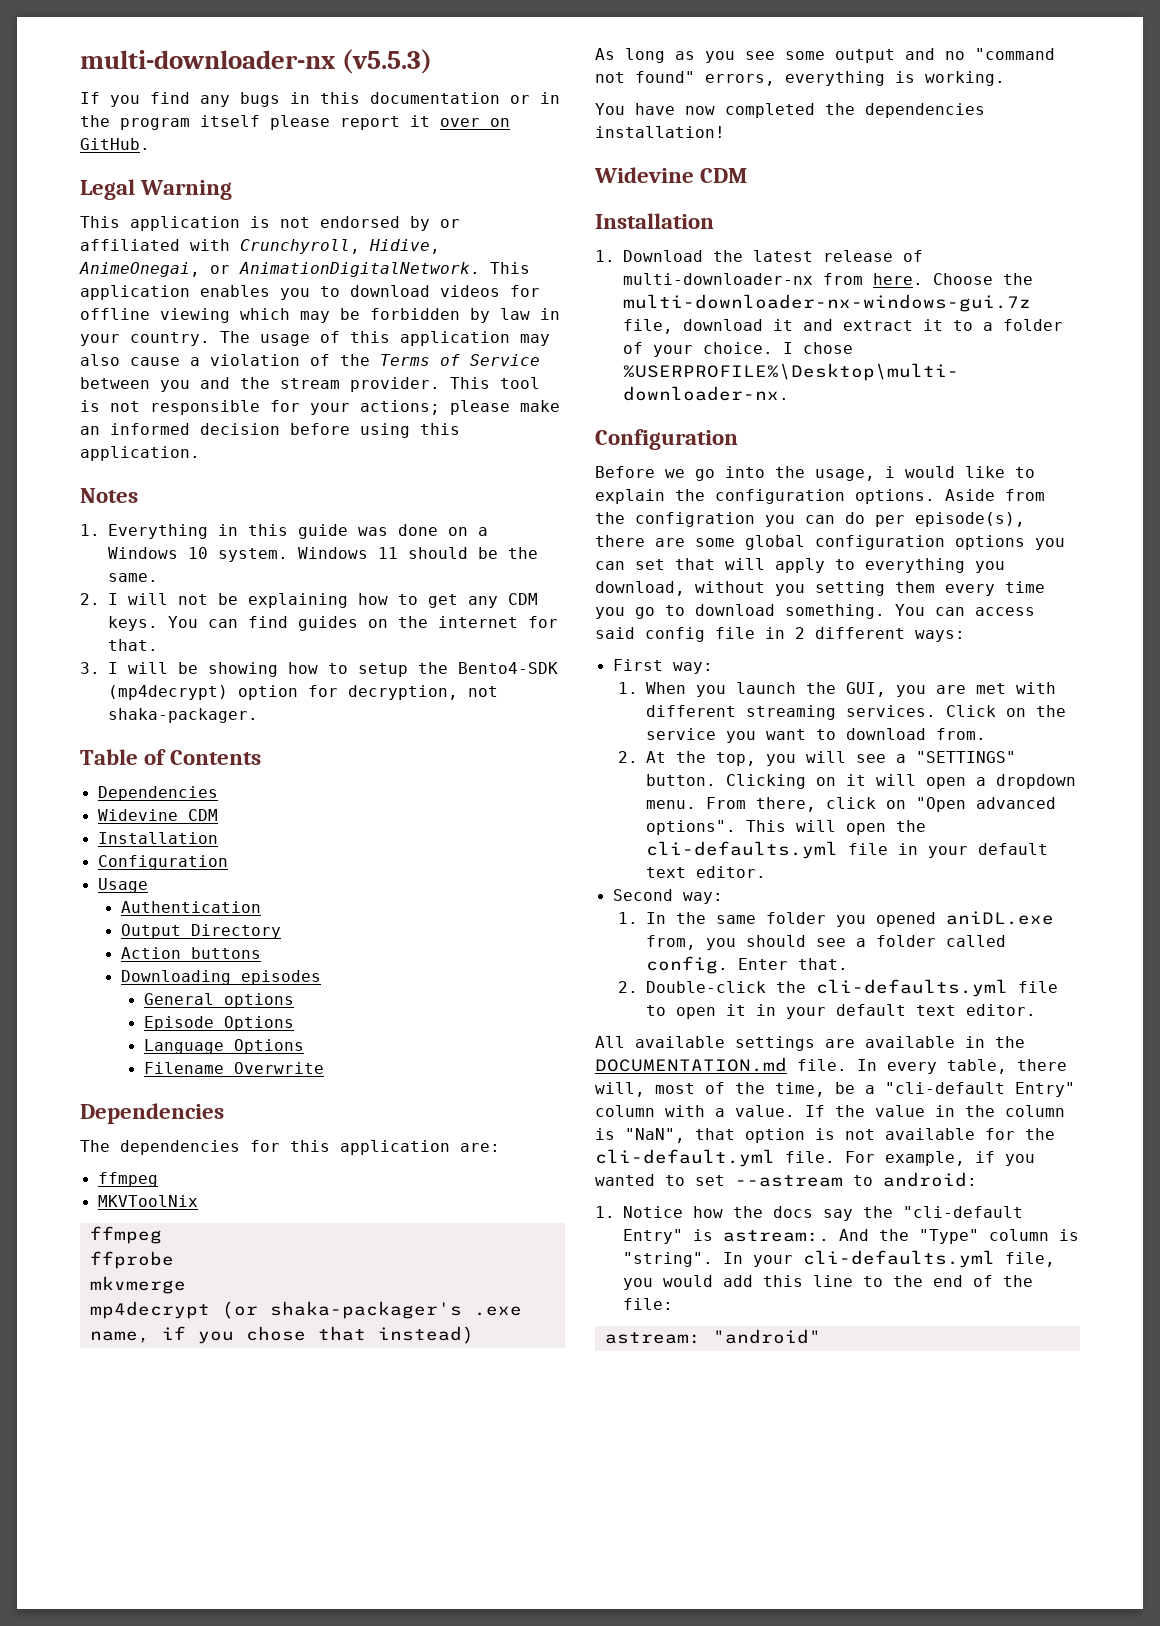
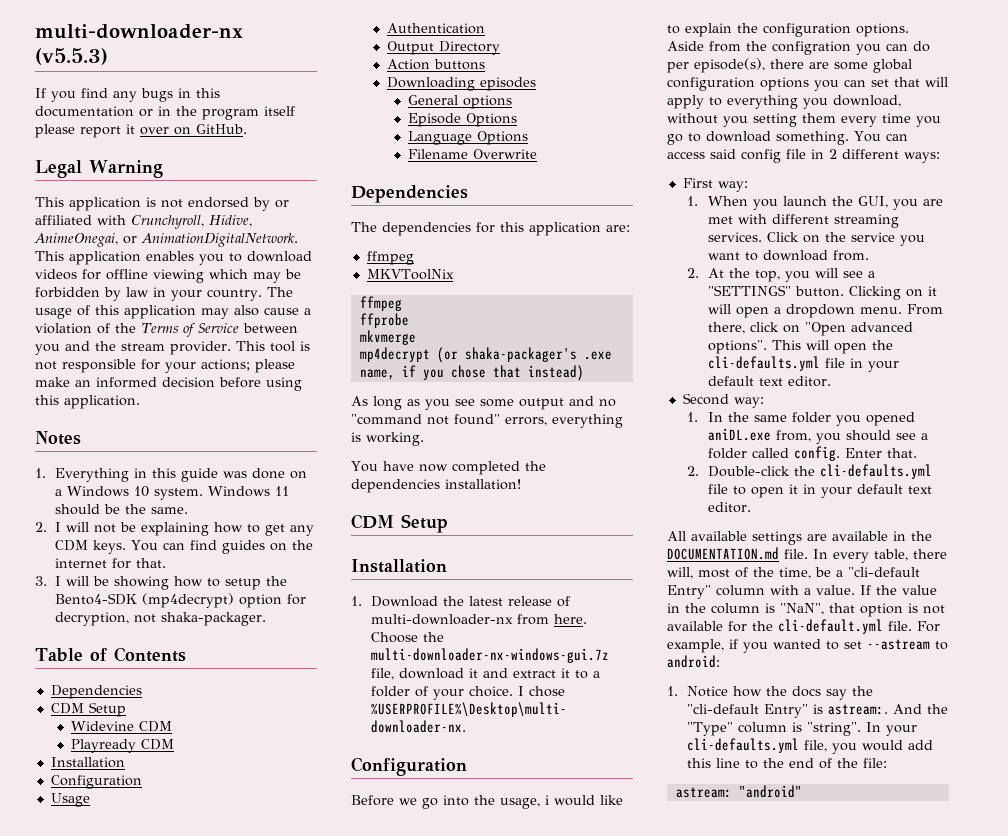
  Table of Contents
  Dependencies
+ CDM Setup
  Widevine CDM
+ Playready CDM
  You have now completed the dependencies installation!
- Widevine CDM
+ CDM Setup

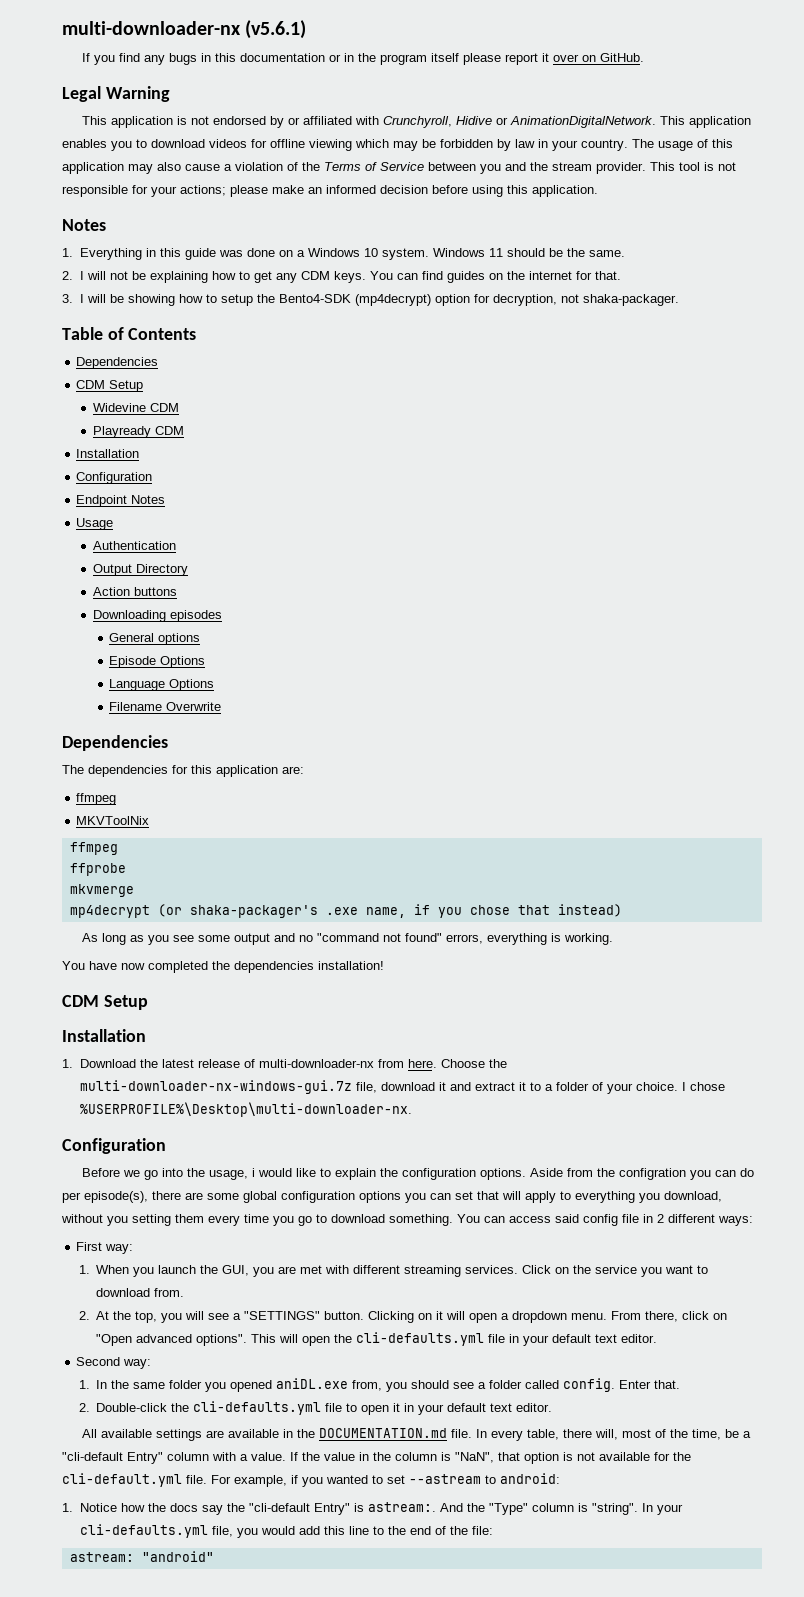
- multi-downloader-nx (v5.5.3)
+ multi-downloader-nx (v5.6.1)
- This application is not endorsed by or affiliated with Crunchyroll, Hidive, AnimeOnegai, or AnimationDigitalNetwork.
+ This application is not endorsed by or affiliated with Crunchyroll, Hidive or AnimationDigitalNetwork.
+ Endpoint Notes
-----
**Your task:** Only the lines from the one containing "Hidive or AnimationDigitalNetwork." through the end of the listing should be copied, and they should be copied exactly.

**Response for this exercise:**
+ This application is not endorsed by or affiliated with Crunchyroll, Hidive or AnimationDigitalNetwork.
+ Endpoint Notes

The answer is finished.